Qui aime le roman noir a forcément entendu parler d’Edward Bunker, dont l’écriture s’inspire d’une réalité marquée par la haine du système, les aller-retours en milieu carcéral, et la survie dans le Los Angeles des années 50 à 70. 

La bête

Edward Bunker

Portrait d'Edward Bunker dans la prison de San Quentin, Californie

Edward Bunker est aujourd’hui connu et reconnu dans le showbiz américain pour ses multiples casquettes : d’abord celle d’écrivain bien sûr, mais aussi celles d’acteur, de coscénariste et de consultant auprès de cinéastes. Pourtant, ce destin n’était pas “tracé” ni prévisible. 

Après une enfance bercée par les changements de familles d'accueil puis les maisons de redressement, il commence son adolescence en tant que plus jeune prisonnier jamais admis à San Quentin, prison mythique de Californie qui a abrité bon nombre des criminels les plus violents d’Amérique. Entre libertés conditionnelles et évasions, il y aura passé plus de la moitié de sa vie. 

On raconte que sa réputation de bête sauvage l’y avait précédé mais que cela n’a pas empêché un autre prisonnier de vouloir en faire son jouet attitré. Bunker décrit le raisonnement qui l’a mené à saisir l’occasion pour montrer à toute la prison qu’il ne fallait pas le chercher : 

“ Au matin, j’envisageai de tuer un fou qui avait tué au moins à sept reprises. Que pouvais-je faire d’autre ? Appeler un adjoint à l’aide ? Oui, il était probable que, cette fois-ci, on me protègerait, mais le stigmate de la couardise et le fait de me comporter comme une balance [...] me hanteraient à jamais. Je deviendrais un gibier bon à abattre, en tout temps et en tous lieux. [...] Avant qu’il ait pu retrouver ses esprits, j’ai bondi sur lui, en frappant en arc de cercle avec ma brosse à dents et sa lame de rasoir ressortant du plastique.” (L’Éducation d’un malfrat)
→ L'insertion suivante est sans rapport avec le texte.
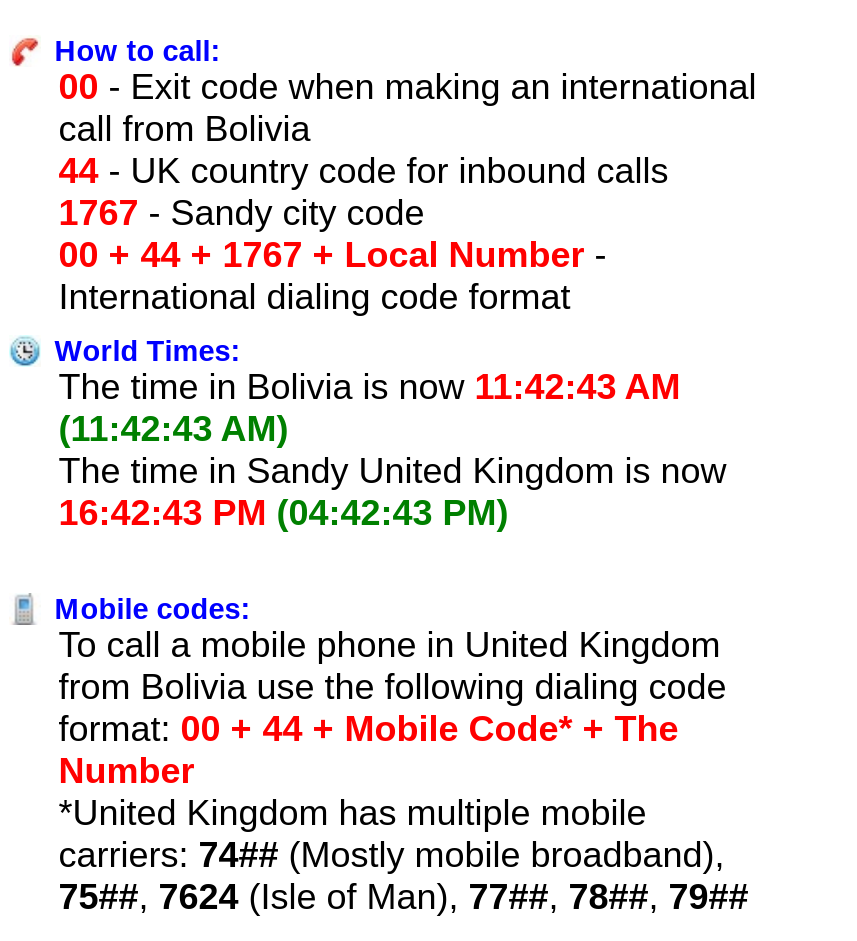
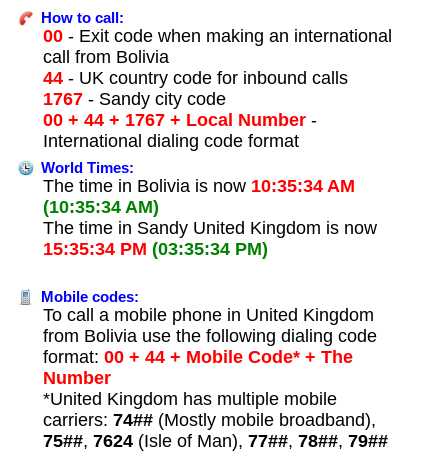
- The time in Bolivia is now 11:42:43 AM
+ The time in Bolivia is now 10:35:34 AM

- (11:42:43 AM)
+ (10:35:34 AM)

- 16:42:43 PM (04:42:43 PM)
+ 15:35:34 PM (03:35:34 PM)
On sent cette violence, subie puis intégrée derrière chaque anecdote, chaque description de personnage, fictif ou réel. Les mots sont crus, violents : on ne peut pas ignorer sa rage. Sa personnalité profondément indomptable permet une dissection à vif de Bunker, illustrant ainsi en détails la cruauté et l’absurdité du système carcéral américain

L’intervention de la fée 

Louise Fazenda

Portrait de Louise Fazenda par Albert Witzel

Vers 1955, alors que Bunker n’en est qu’au début de sa carrière de taulard, une rencontre commence à bouleverser sa vie, sans que personne ne puisse encore prédire à quel point : l’ex-actrice de cinéma muet, Louise Fazenda, rend des visites carcérales régulières et se lie d’amitié avec le jeune malfrat. Elle a 60 ans, il se confie à elle quant à son besoin d’écrire, révélé en côtoyant un compagnon de cellule lui-même écrivain. À la visite suivante, elle lui apporte sa première machine à écrire. Pendant 17 ans, Bunker écrit et propose ses textes à la publication, entre deux bastons. 

La trilogie La bête est reprise au cinéma par Dustin Hoffman, il se fait préfacer par James Ellroy et admirer par William Styron. A star is born. 

Il meurt le 19 juillet 2005 à 71 ans. 

Edward Bunker compte aujourd’hui parmi les grands noms du roman noir américain, avec notamment la trilogie La Bête, (1972 à 1981) où l’on suit trois hors-la-loi en virée dans les bas-fonds de Los Angeles, dans les bordels, en train de braquer des bijouteries… puis en prison. Son autobiographie L’Éducation d’un malfrat est parue en 2000 et vaut également le détour. 

 

Et si l’univers d'Edward Bunker vous plaît, vous pouvez aussi lire Cellule 2455, couloir de la mort (1955) d’un de ses premiers amis de prison, Caryl Chessman.